> **TASK TO CARRY OUT**:
Within the data below, count the lines that include "Proof" and give only the count.
━━━━━ DATA UNDER STUDY ━━━━━
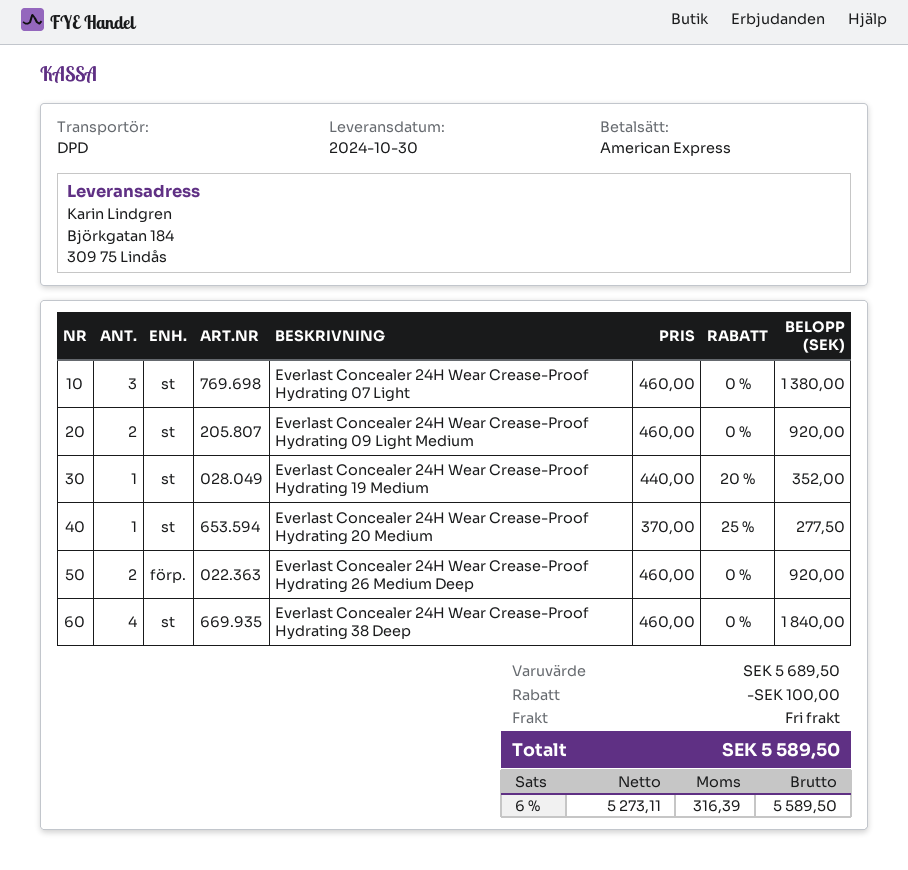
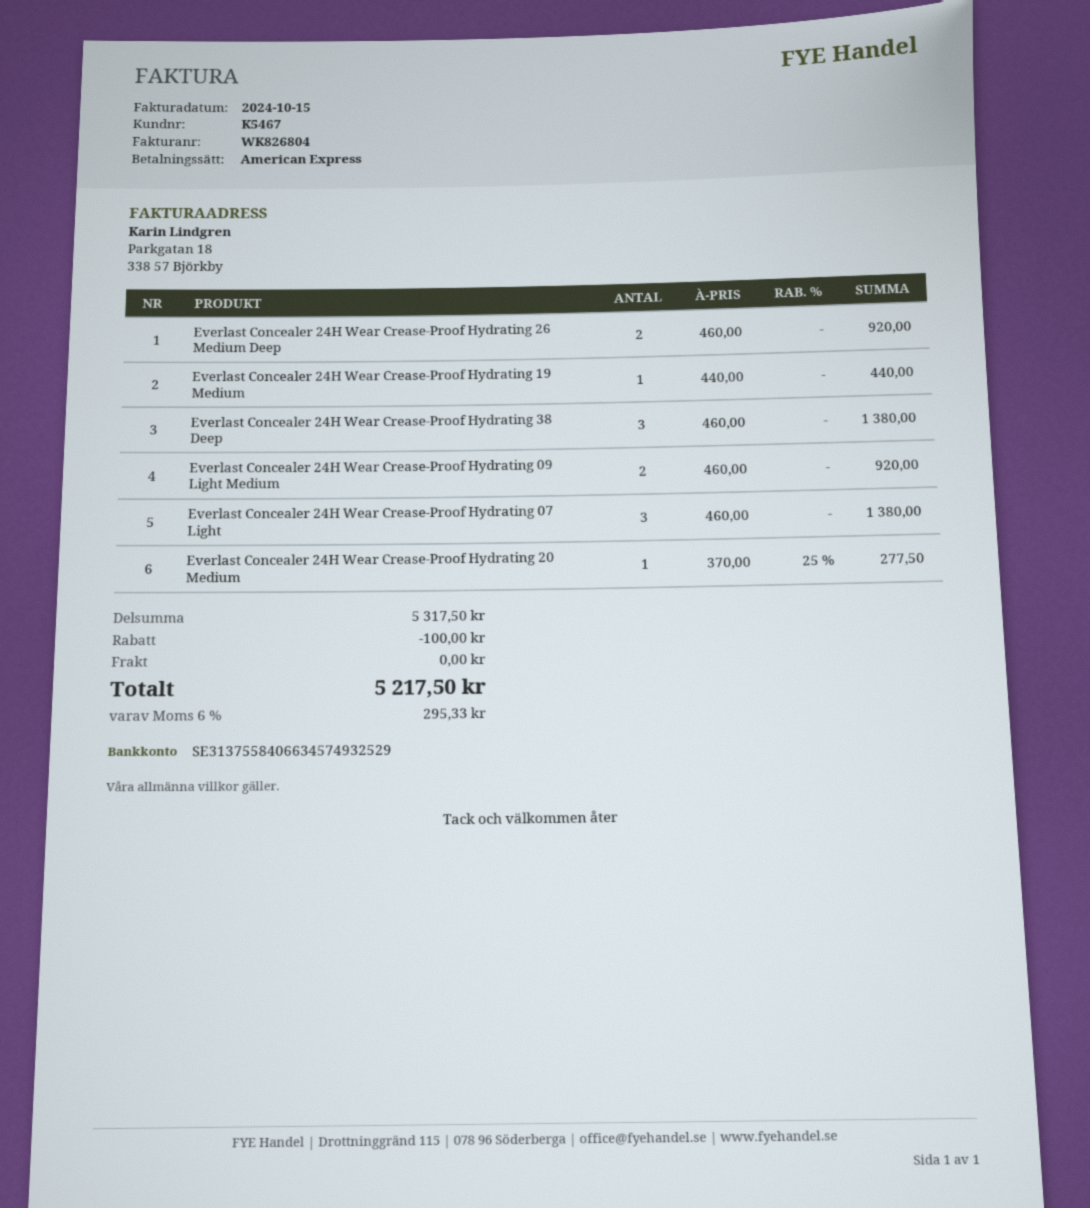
Everlast Concealer 24H Wear Crease-Proof Hydrating 19 Medium: 1 x 440.00 - 20% = 352.00 -> 1 x 440.00 = 440.00
Everlast Concealer 24H Wear Crease-Proof Hydrating 38 Deep: 4 x 460.00 = 1840.00 -> 3 x 460.00 = 1380.00
subtotal: 5689.50 -> 5317.50
tax: 6% = 316.39 -> 6% = 295.33
total: 5589.50 -> 5217.50

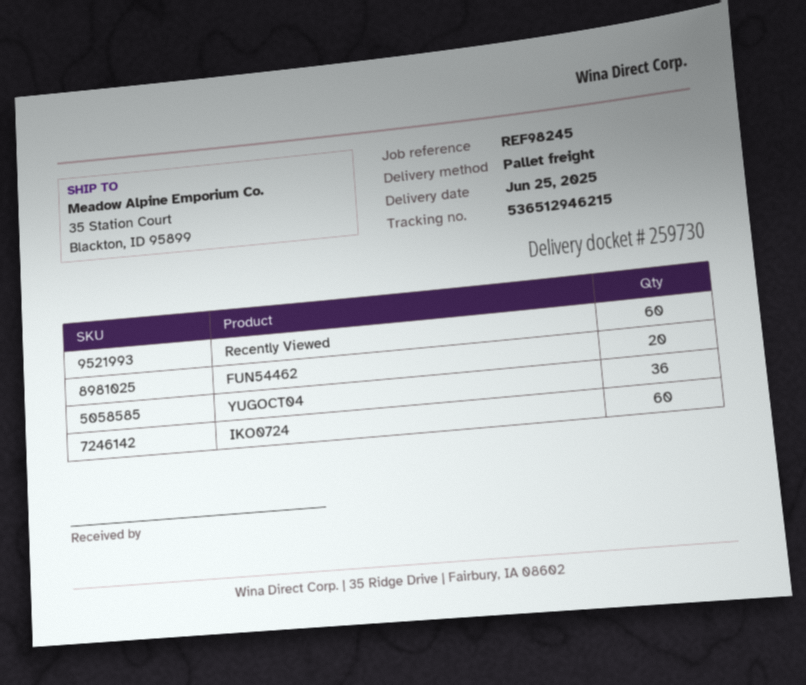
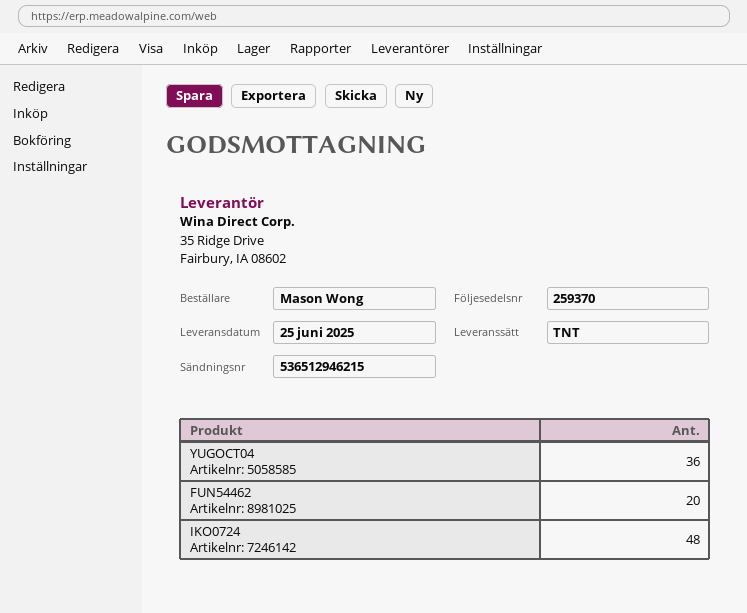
delivery note number: 259730 -> 259370
shipping method: pallet freight -> TNT
Recently Viewed: 60 -> none
IKO0724: 60 -> 48

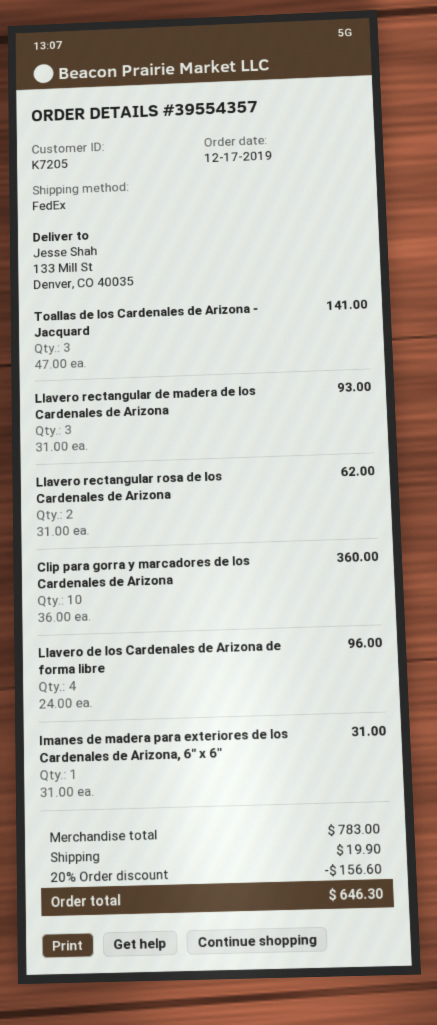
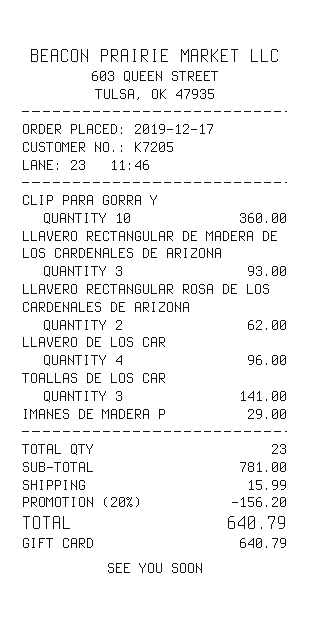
Imanes de madera para exteriores de los Cardenales de Arizona, 6" x 6": 1 for 31.00 -> 1 for 29.00
subtotal: 783.00 -> 781.00
discount: 20% = 156.60 -> 20% = 156.20
shipping: 19.90 -> 15.99
total: 646.30 -> 640.79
━━━━━
> **ANSWER FOR THE TASK**:
2